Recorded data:
----------------------------------------
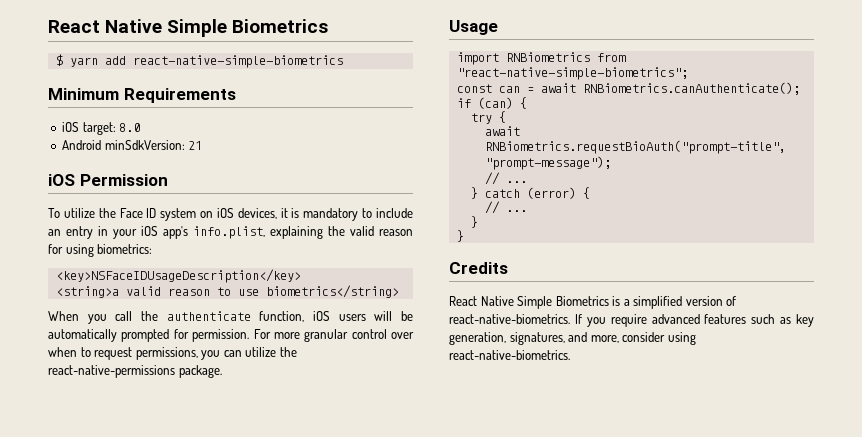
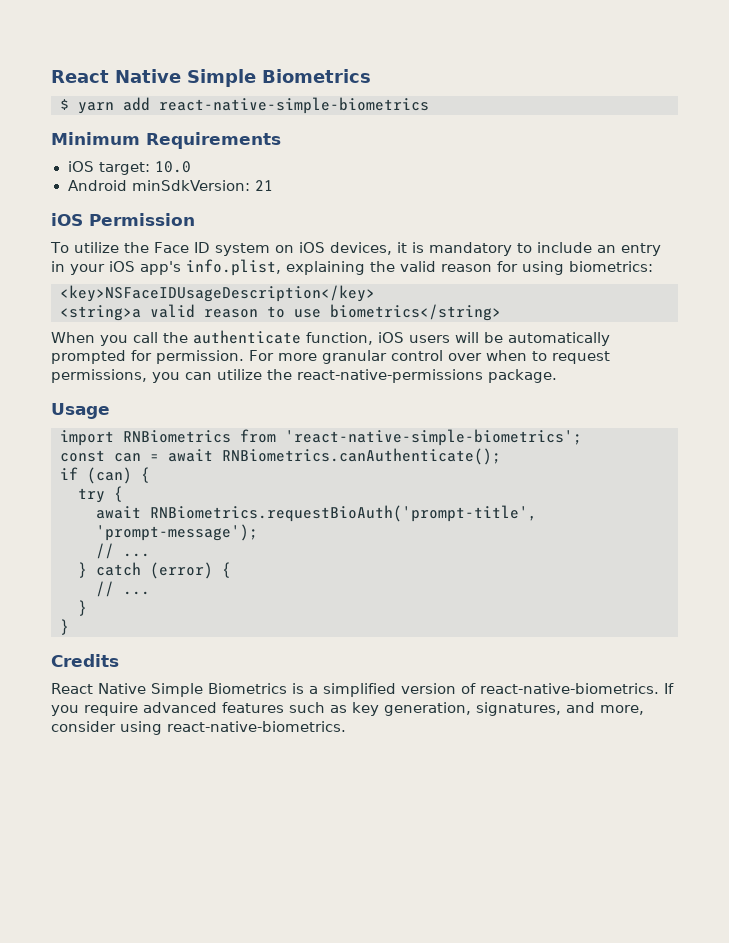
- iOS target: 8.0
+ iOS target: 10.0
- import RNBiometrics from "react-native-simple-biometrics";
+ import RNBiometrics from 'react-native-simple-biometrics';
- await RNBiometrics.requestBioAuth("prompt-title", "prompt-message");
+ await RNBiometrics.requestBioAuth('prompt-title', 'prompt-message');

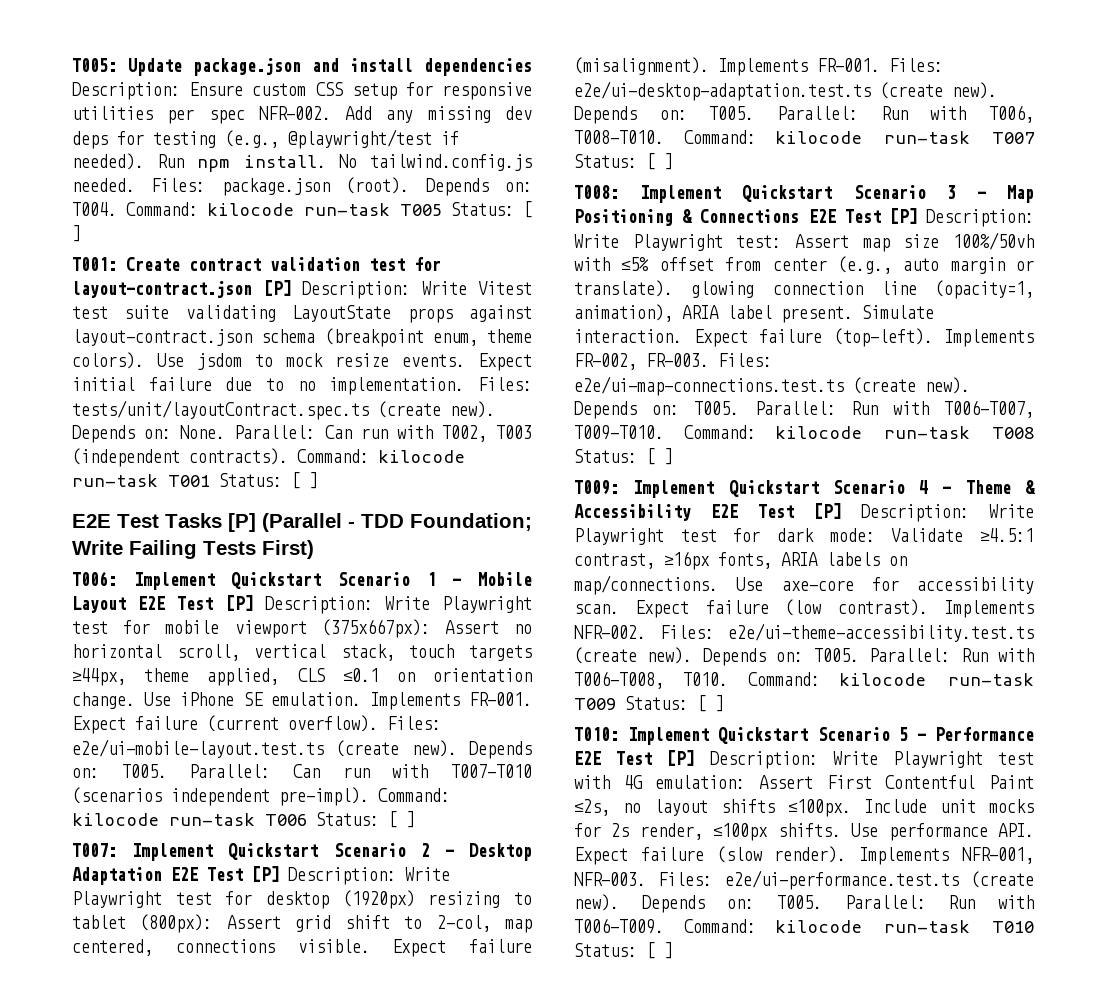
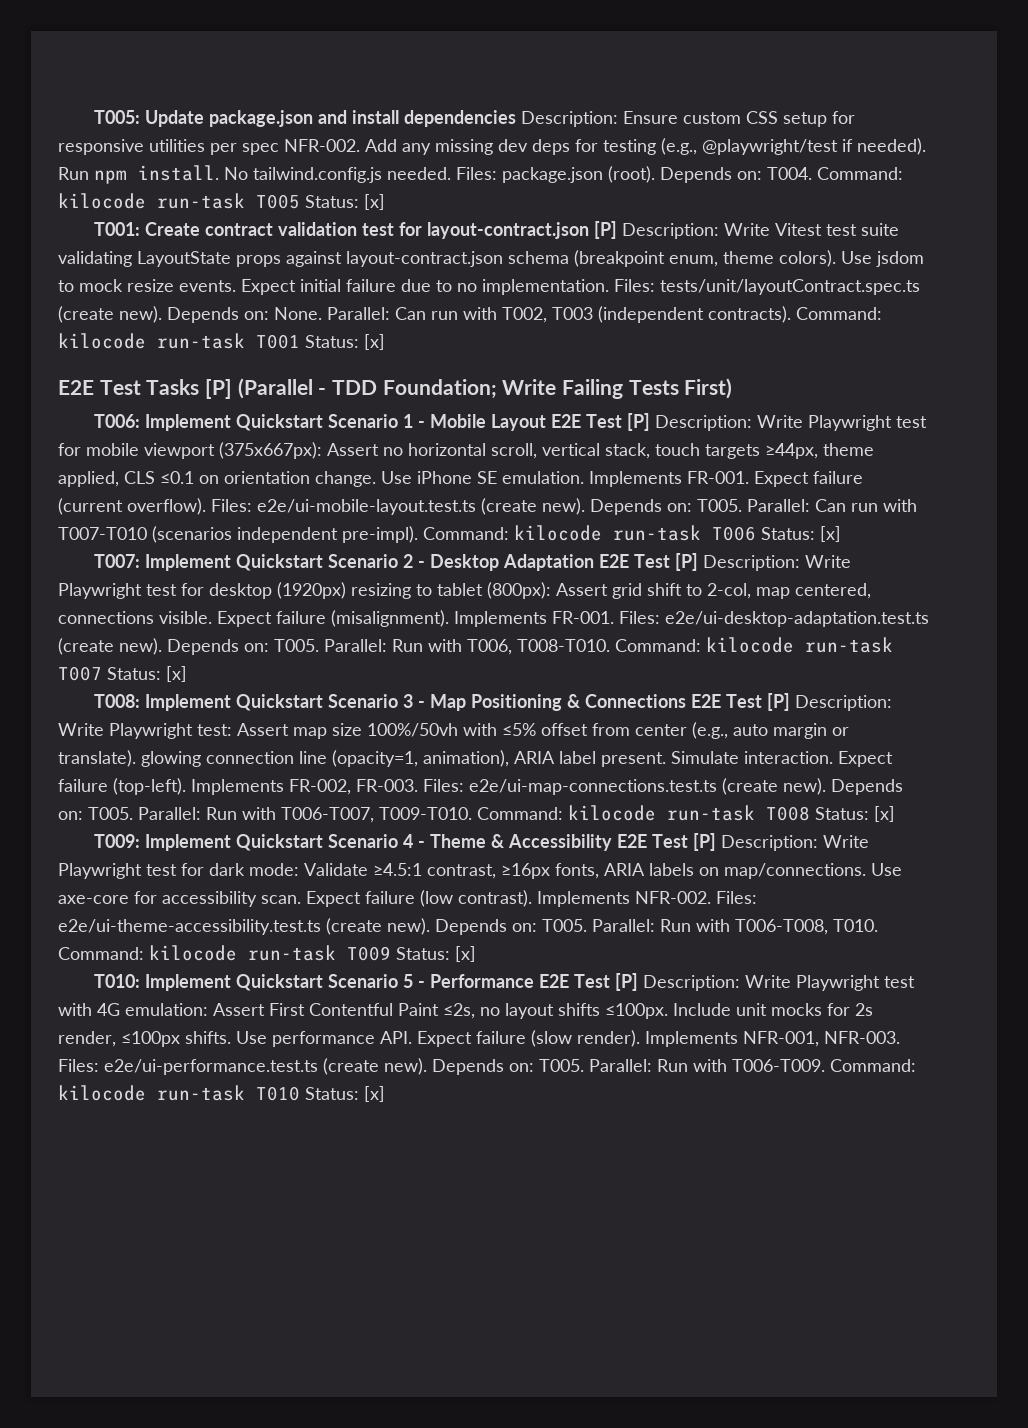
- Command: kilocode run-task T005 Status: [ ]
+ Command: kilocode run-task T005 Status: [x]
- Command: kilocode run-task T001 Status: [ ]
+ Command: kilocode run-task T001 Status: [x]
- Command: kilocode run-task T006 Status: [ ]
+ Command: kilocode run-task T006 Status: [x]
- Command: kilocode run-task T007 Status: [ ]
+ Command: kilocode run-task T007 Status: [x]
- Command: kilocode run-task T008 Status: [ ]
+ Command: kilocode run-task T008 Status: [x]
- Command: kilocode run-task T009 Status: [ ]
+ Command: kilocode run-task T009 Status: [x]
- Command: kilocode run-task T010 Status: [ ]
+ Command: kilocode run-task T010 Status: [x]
----------------------------------------
Print all entries exactly, without images.

- iOS target: 8.0
+ iOS target: 10.0
- import RNBiometrics from "react-native-simple-biometrics";
+ import RNBiometrics from 'react-native-simple-biometrics';
- await RNBiometrics.requestBioAuth("prompt-title", "prompt-message");
+ await RNBiometrics.requestBioAuth('prompt-title', 'prompt-message');

- Command: kilocode run-task T005 Status: [ ]
+ Command: kilocode run-task T005 Status: [x]
- Command: kilocode run-task T001 Status: [ ]
+ Command: kilocode run-task T001 Status: [x]
- Command: kilocode run-task T006 Status: [ ]
+ Command: kilocode run-task T006 Status: [x]
- Command: kilocode run-task T007 Status: [ ]
+ Command: kilocode run-task T007 Status: [x]
- Command: kilocode run-task T008 Status: [ ]
+ Command: kilocode run-task T008 Status: [x]
- Command: kilocode run-task T009 Status: [ ]
+ Command: kilocode run-task T009 Status: [x]
- Command: kilocode run-task T010 Status: [ ]
+ Command: kilocode run-task T010 Status: [x]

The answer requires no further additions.